Snoopy had lunch, and Tigger had breakfast.

we had highlighted the words Snoopy and Tigger and then asigned the Tag <Animal> to both of them. In CATMA we can now run a search for all occurrences of it by executing the query

tag = "Animal"

This can then be combined with another powerful feature of the query language: the Refinement. To find all occurrences of the word dog that have been annotated with <Animal>, the query would take the form:

"dog" where tag = "Animal"

But what if an annotation operates on a larger granularity level, such as sentences or paragraphs, or on a smaller granularity level, such as morphemes? The Refinement query offers a match mode for these cases too. To analyze whether a segment of text and an annotation match, CATMA compares two so-called “offsets:”

  • Offset 1: What is the string position of the annotated segment’s first and last character? (Remember: by definition, string positions are fixed in a text. The first character has position 1, the second position 2, and so on.) In our example sentence

Snoopy had lunch, and Tigger had breakfast.

The “S” in Snoopy is at position 1, the “y” at position 6. These are the character count values that determine the “offset” of the word Snoopy: 1 to 6.

  • Offset 2: What is the “range” of text that was highlighted when the relevant annotation was assigned? If you highlighted our example sentence like this:

Snoopy had lunch, and Tigger had breakfast.

and then assigned the Tag

<Animal>

to the highlighted segment, you will have an exact match: the Annotation <Animal> refers to the range of characters in the positions 1-6. If, however, you had highlighted just one character beyond the word boundary of Snoopy

Snoopy had lunch, and Tigger had breakfast.

the match would no longer be exact – even if that additional character is just an empty space: these, too, are counted, as are punctuation marks, line feeds, and paragraph markers.
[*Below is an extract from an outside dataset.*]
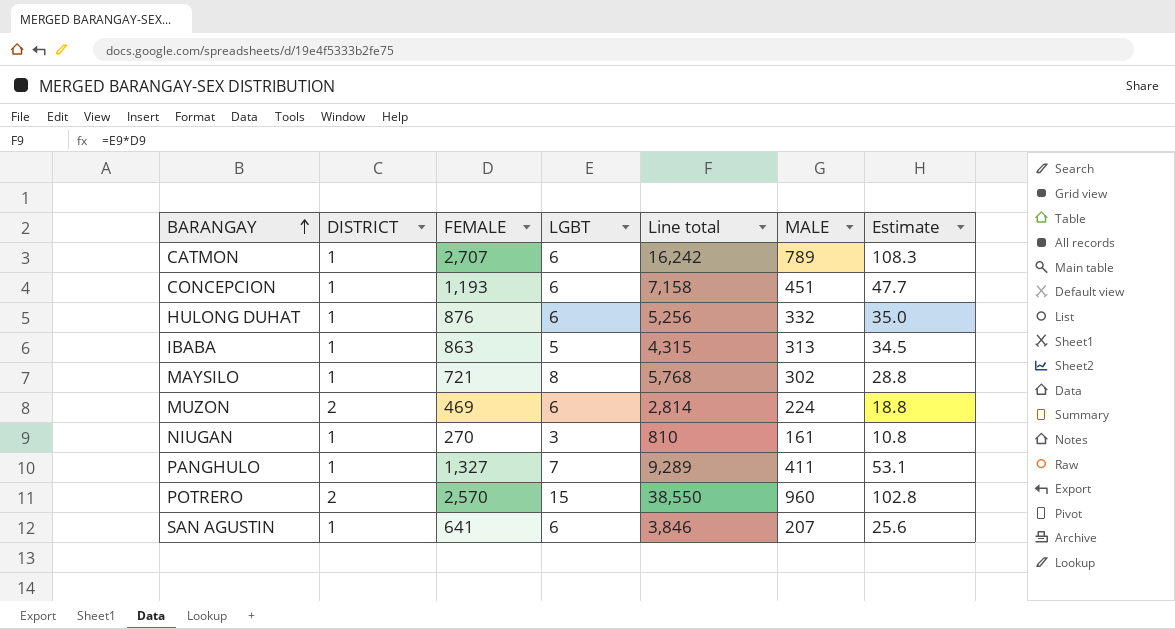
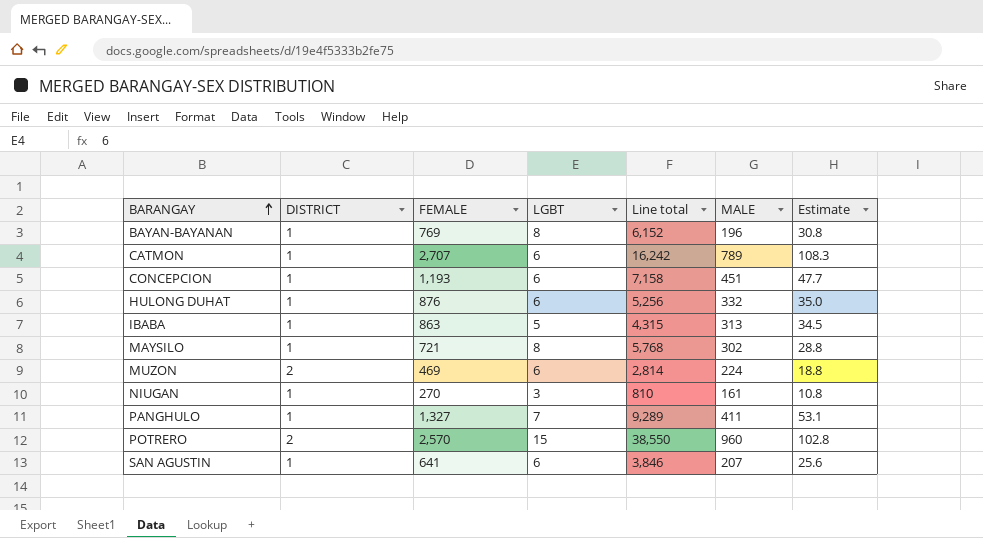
row BAYAN-BAYANAN: none -> 1 | 769 | 8 | 6,152 | 196 | 30.8

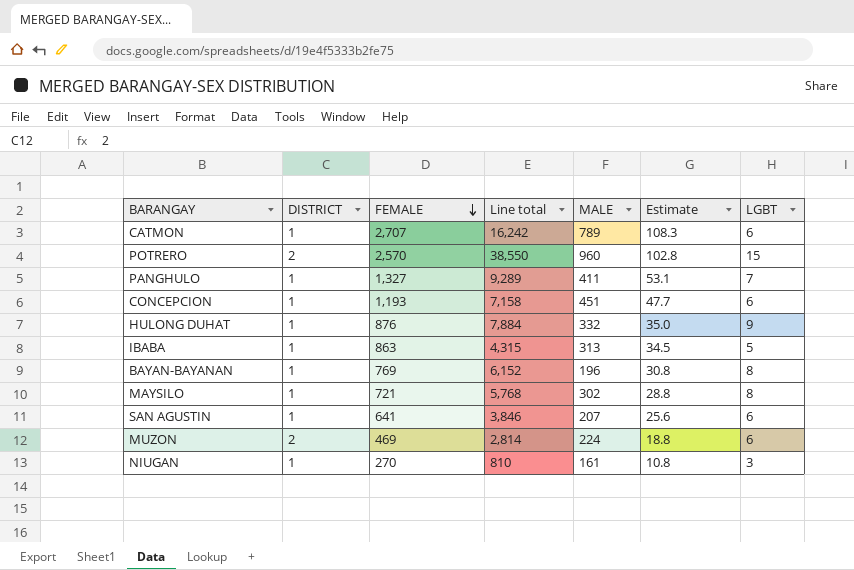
row order: BARANGAY ascending -> FEMALE descending
column LGBT | position: 4 -> 7
HULONG DUHAT | Line total: 5,256 -> 7,884
HULONG DUHAT | LGBT: 6 -> 9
Using this simple comparison logic CATMA can distinguish between three types of match between text and annotation when it evaluates a query Refinement:

  1. exact – this is the default. In the example above the range of the <Animal> annotation must have the same start and end offset as the range of the occurrence of Snoopy.
  2. boundary – the occurrence of Snoopy needs to be within the boundaries of the annotation <Animal>.
  3. overlap – the ranges of Snoopy and annotation <Animal> need to overlap.

So if we had highlighted our example sentence like this:

Snoopy had lunch, and Tigger had breakfast.
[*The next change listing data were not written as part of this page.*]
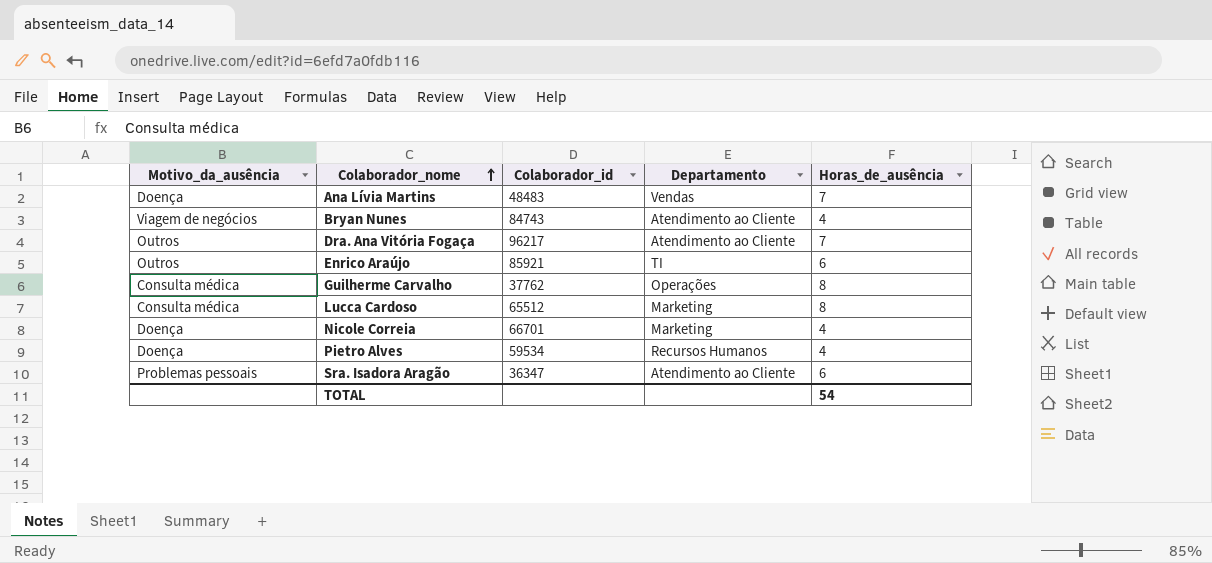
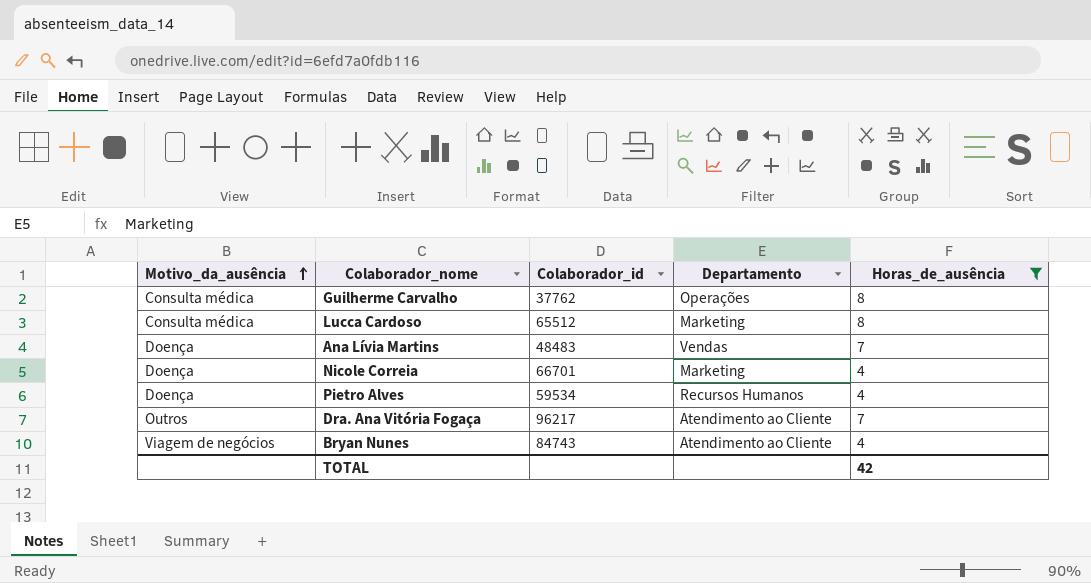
filter: none -> Horas_de_ausência != 6
row order: Colaborador_nome ascending -> Motivo_da_ausência ascending
TOTAL | Horas_de_ausência: 54 -> 42

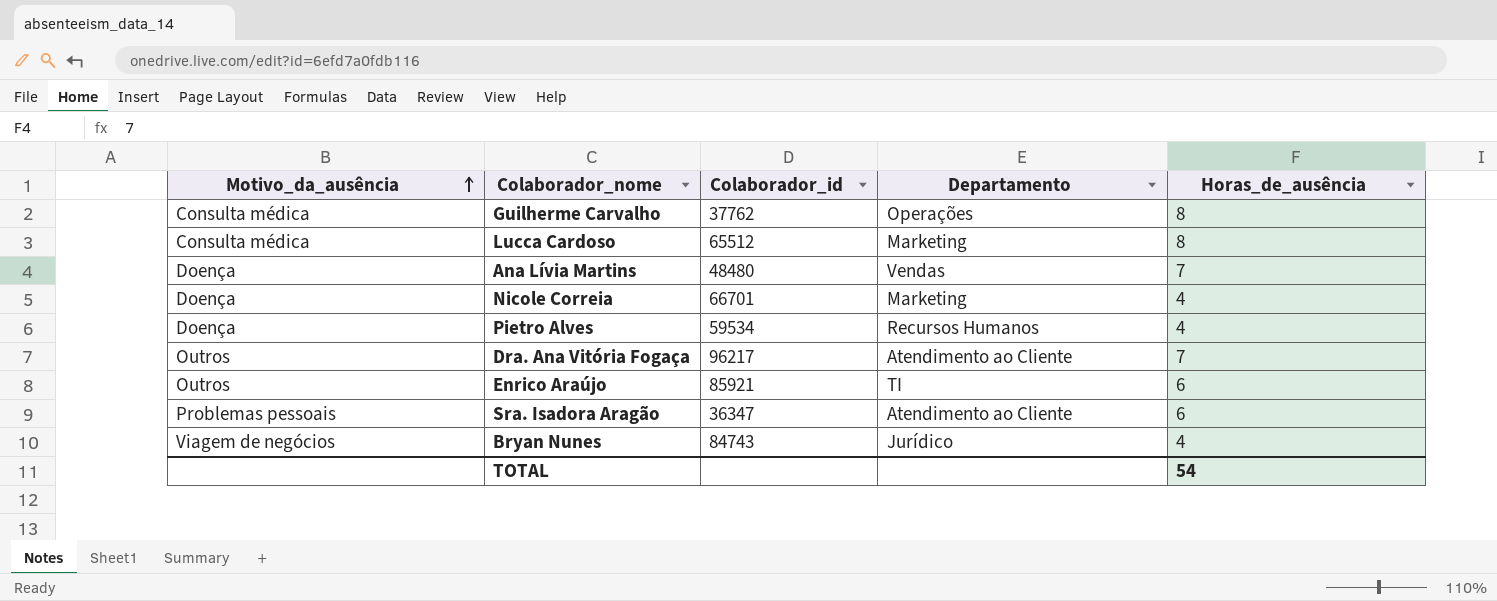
filter: Horas_de_ausência != 6 -> none
Ana Lívia Martins | Colaborador_id: 48483 -> 48480
Bryan Nunes | Departamento: Atendimento ao Cliente -> Jurídico
TOTAL | Horas_de_ausência: 42 -> 54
and then annotated this particular segment using the Tag

<Animal>

a Refinement query would produce the results:

exact = false: the two offsets differ

boundary = true: Snoopy is within the boundaries of the annotation range for <Animal>

In this example, overlap would obviously also be the case. To make the distinction between boundary and overlap Refinement clearer, let’s look at a second example where we accidentally highlighted Snoopy like this:

Snoopy had lunch, and Tigger had breakfast.
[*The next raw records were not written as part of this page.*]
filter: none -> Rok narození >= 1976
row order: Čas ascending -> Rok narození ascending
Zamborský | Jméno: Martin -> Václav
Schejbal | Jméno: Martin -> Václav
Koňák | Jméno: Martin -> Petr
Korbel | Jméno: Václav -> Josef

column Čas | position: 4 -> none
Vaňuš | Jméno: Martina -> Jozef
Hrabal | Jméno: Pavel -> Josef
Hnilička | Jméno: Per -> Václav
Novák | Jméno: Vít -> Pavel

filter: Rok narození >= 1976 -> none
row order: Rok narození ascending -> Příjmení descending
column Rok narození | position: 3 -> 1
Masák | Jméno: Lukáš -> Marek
Neither the exact nor the boundary Refinement criterion would be met – but the third one would produce:

overlap = true

Finally, let us assume we had just highlighted the entire sentence in order to make explicit through our annotation that this sentence, according to our understanding, deals with animals:

Snoopy had lunch, and Tigger had breakfast.

To get all occurrences of Tigger within this sentence annotated with the Tag <Animal> the query would look like this:

"Tigger" where tag = "Animal" boundary

The query language also allows querying for Properties and their values. Let’s say annotation <Animal> has a property named family that allows the user to identify cats among the animals. A query like

tag = "Animal" property = "family" value = "cat"

would then find Tigger, but not Snoopy.

CATMA presents the query results grouped and counted either by text sequence or by Tag. Additionally, subgroups per document, and in case of annotations per Annotation Collection, are created. From the grouped results the user can compile concordances that also link back to the annotated text within the documents.